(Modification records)
^^^^^^^^^^^^^^^^

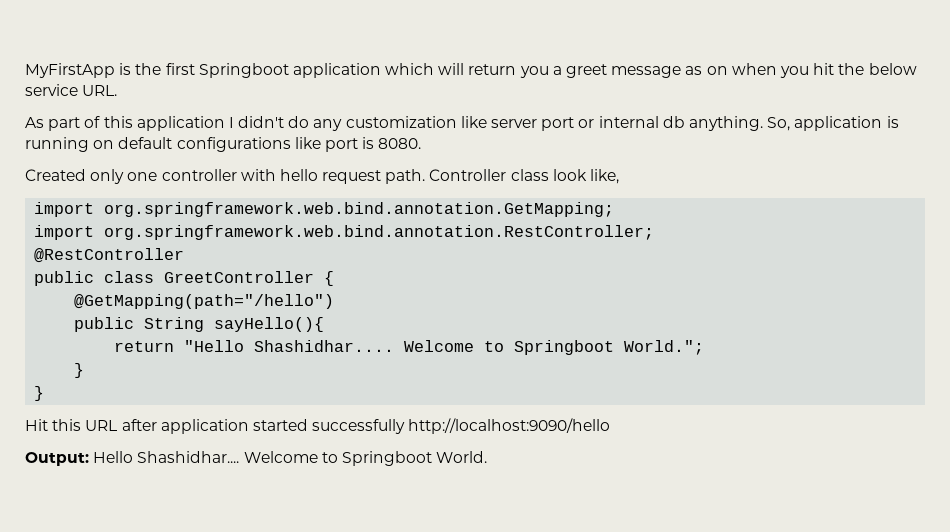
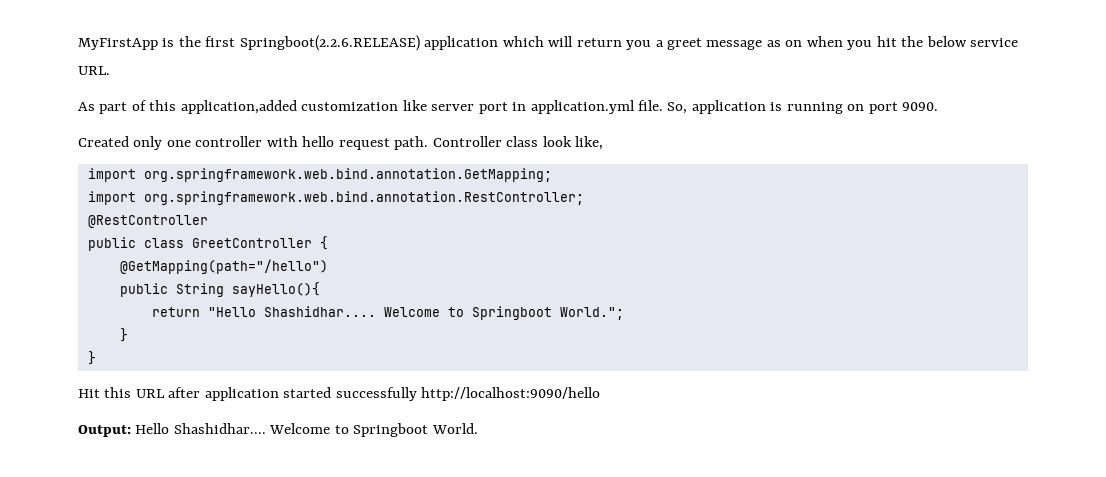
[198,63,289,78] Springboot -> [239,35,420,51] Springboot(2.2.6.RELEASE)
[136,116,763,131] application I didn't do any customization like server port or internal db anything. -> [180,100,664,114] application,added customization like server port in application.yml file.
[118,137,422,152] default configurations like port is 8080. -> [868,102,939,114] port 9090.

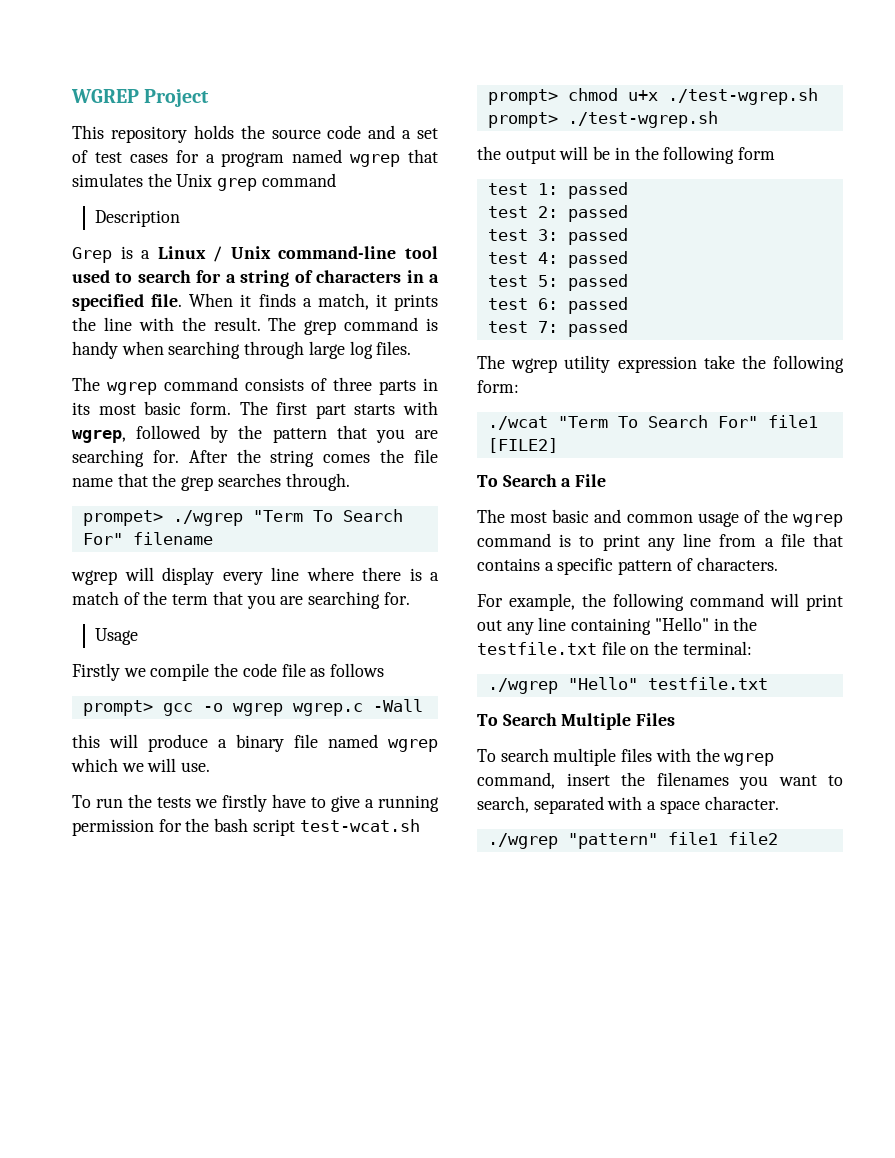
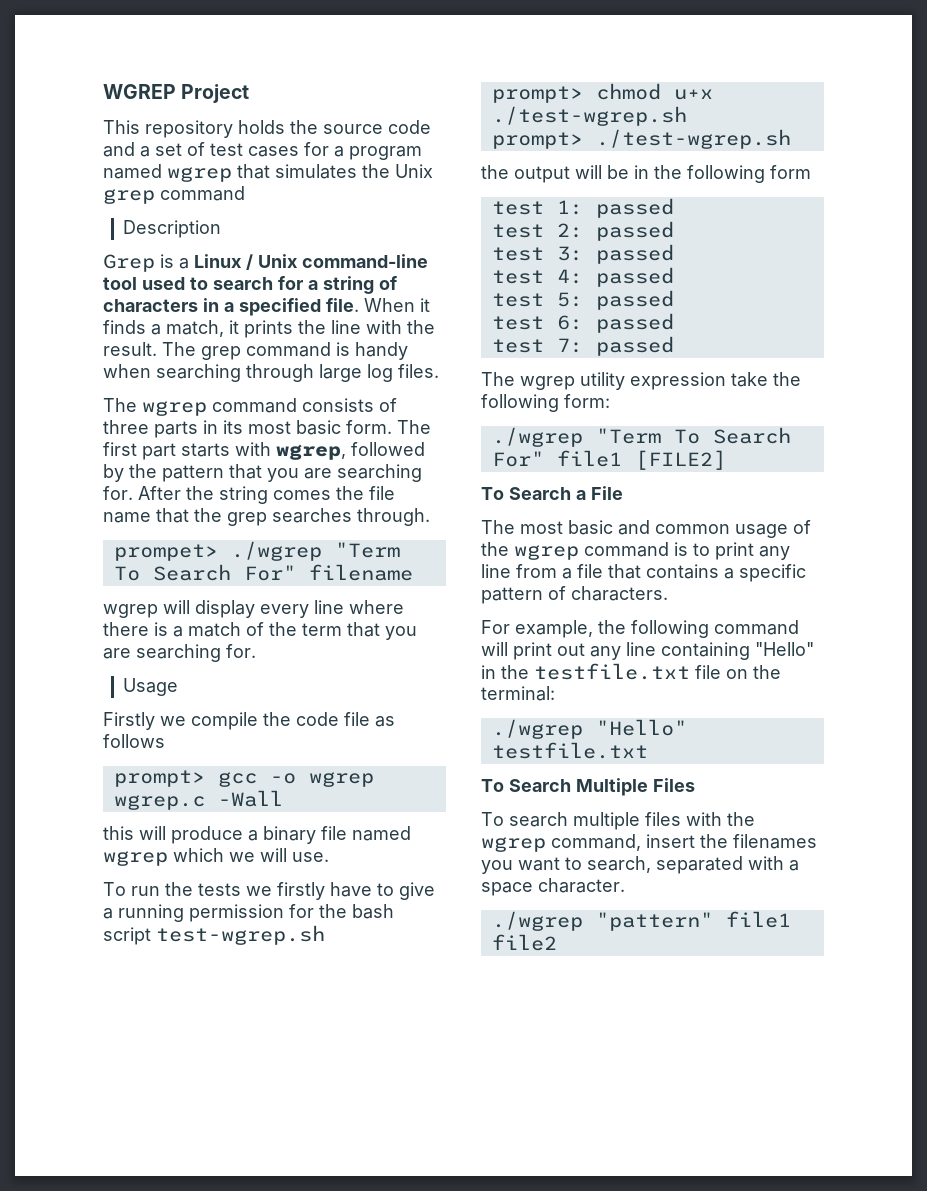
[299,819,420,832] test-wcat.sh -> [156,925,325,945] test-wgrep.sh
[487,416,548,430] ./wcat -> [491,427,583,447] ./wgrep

^^^^^^^^^^^^^^^^

## [WORK TASK]
Filter the entries above and return only the lines holding "wgrep".

## [REPLY]
[299,819,420,832] test-wcat.sh -> [156,925,325,945] test-wgrep.sh
[487,416,548,430] ./wcat -> [491,427,583,447] ./wgrep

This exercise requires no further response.